GENTLE READER: What a good idea. Indeed, you were put upon and, also indeed, you were stuck. The most Miss Manners could suggest would have been saying politely, "Would you mind turning off those lights, please? I can't see to give the children their candy."

Amateur filmmakers are a plague, Miss Manners agrees. At least professionals would have known the union rules in regard to contracting featured players.

DEAR MISS MANNERS: HELP ME, PLEASE! I recently went out with a man who took me on an unusually nice first date. The bill came to $150 (I peeked, and gasped) and he insisted on paying for everything.
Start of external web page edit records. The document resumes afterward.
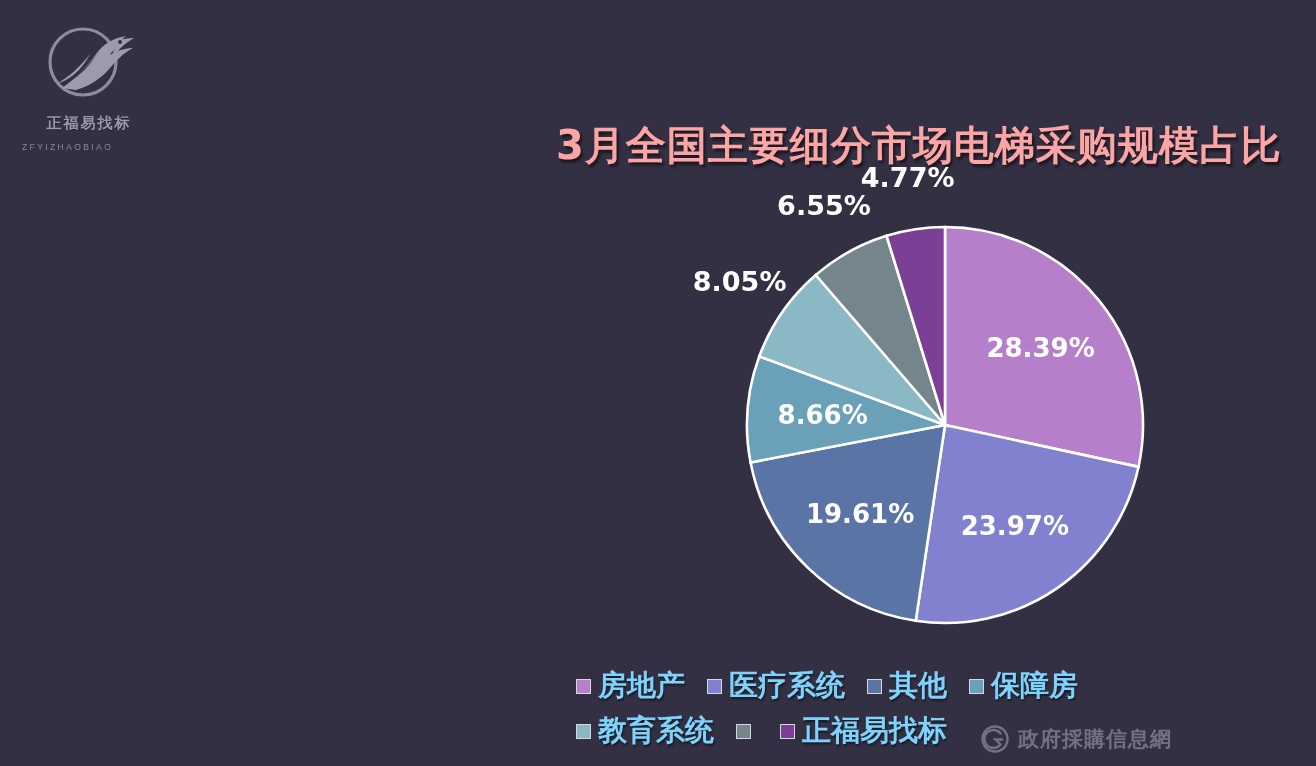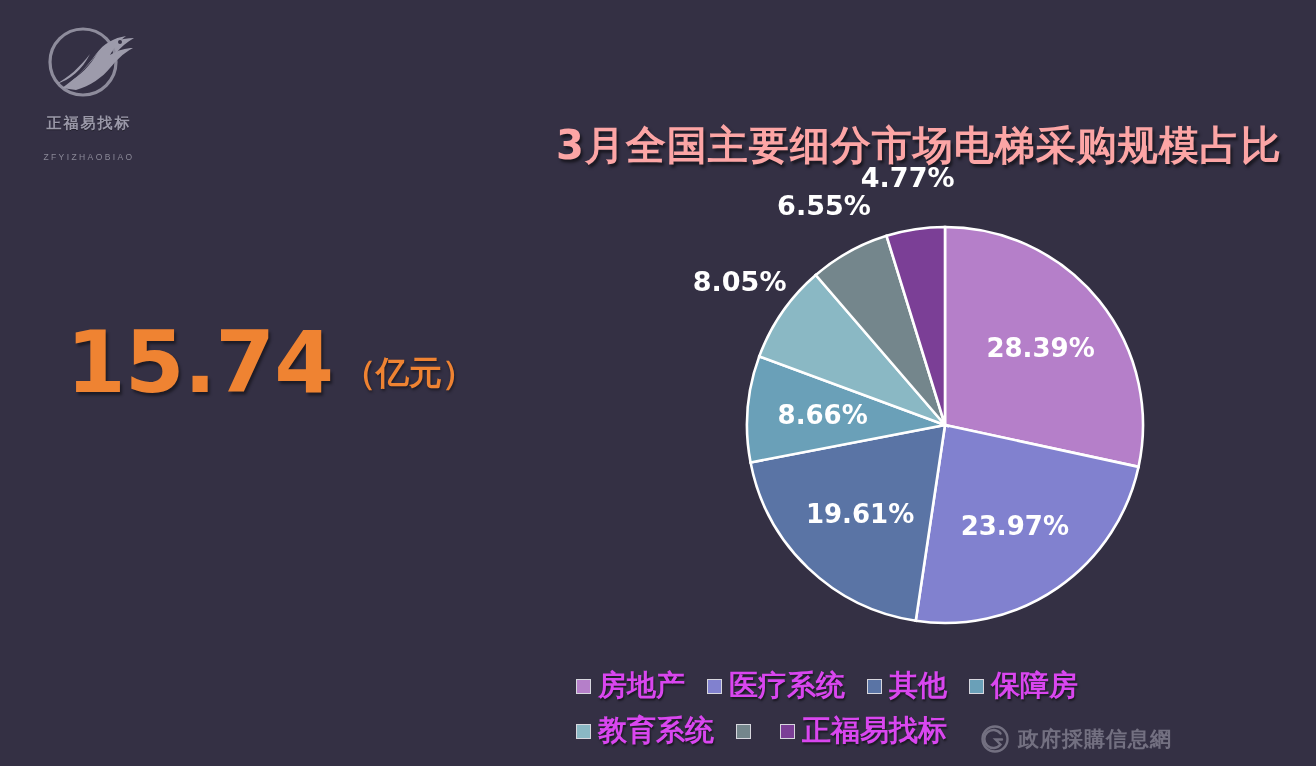"ZFYIZHAOBIAO" .logo-en { margin-top: 19px -> 9px; text-align: center -> none }
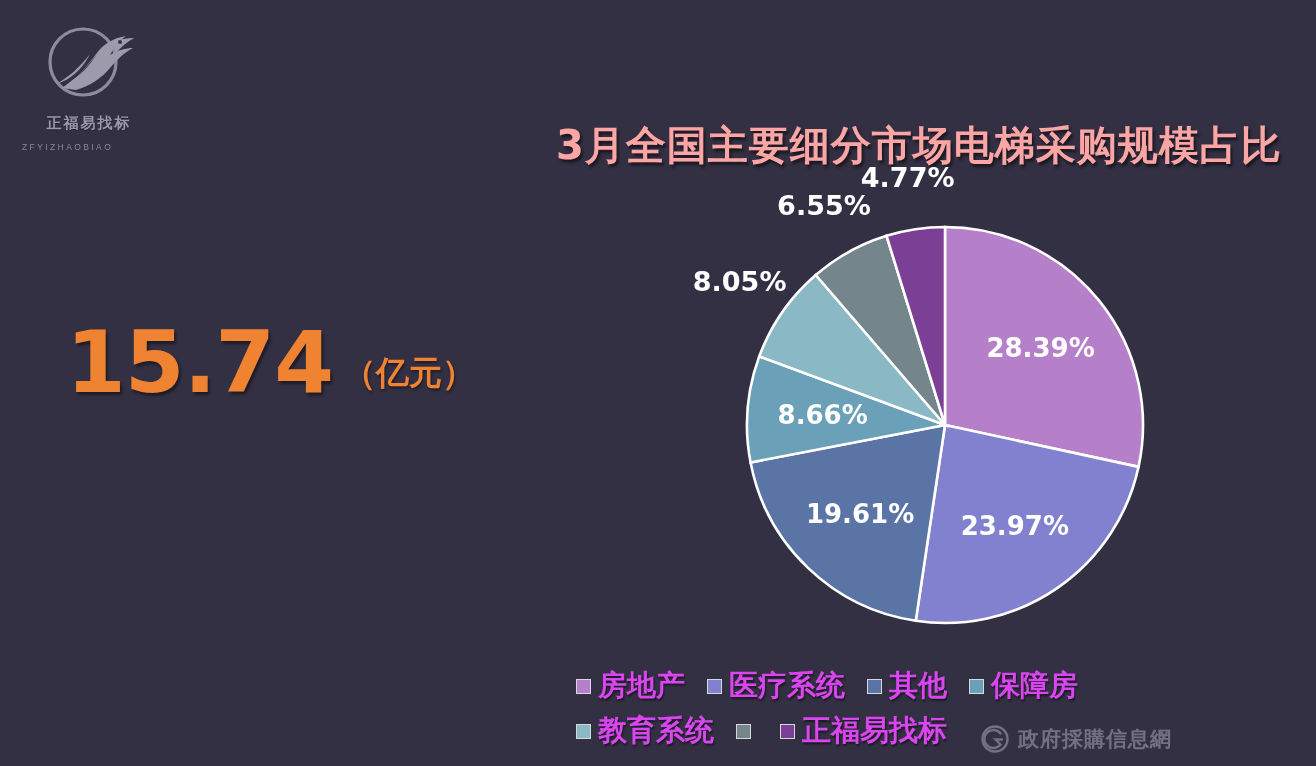"15.74" div.stat-row { html: <div> <div>15.74</div> <div>（亿元）</div> </div> -> none }
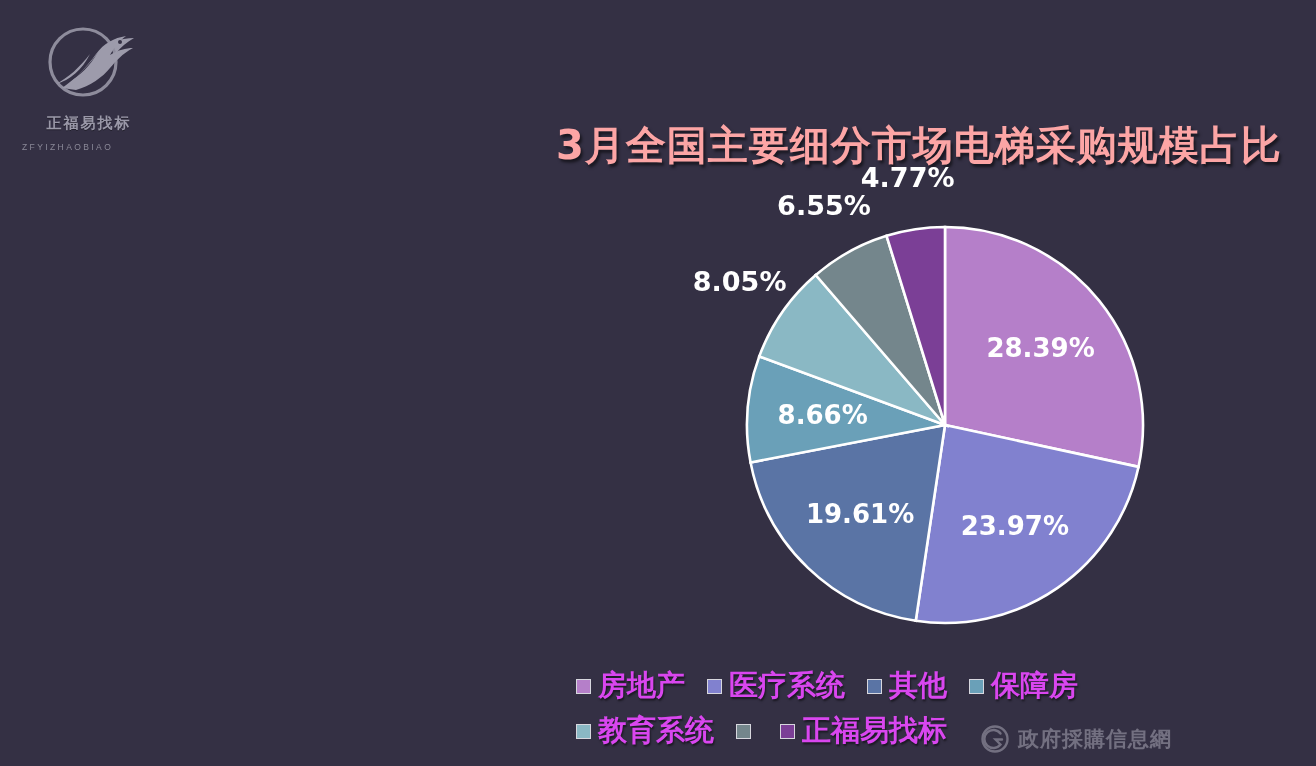"房地产" .legend-text { color: #d946ef -> #7dd3fc }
When I said that I would like to pay the tip, he replied, "That's unacceptable."

I caught on right away that he was very much an old-fashioned (26-year-old) gentleman. Everything he did was right out of a gentleman's handbook.

However, I never heard from him, even after a fabulous date with sparks flying everywhere and a sweet kiss goodnight. I couldn't figure it out!

I ran into him this past Saturday and he said that I was supposed to call HIM to say "thank you." He said that if a man takes you out on a nice date, that it's rude not to call and say "thank you." Once we figured out that I didn't KNOW that (who would?), I apologized and now we're going out again.

I know that he has always liked me, but I really think that it's true that a man is supposed to call YOU! What do you think? Please help, I'm dying to know if he is really right or not!

GENTLE READER: No, and Miss Manners is afraid that she is a lot less enthusiastic about him than you are. It is not his being mistaken in thinking that the lady must add a second-day call to the thanks she gives a gentleman for having entertained her. It is his sulking about it -- not a gentlemanly thing to do.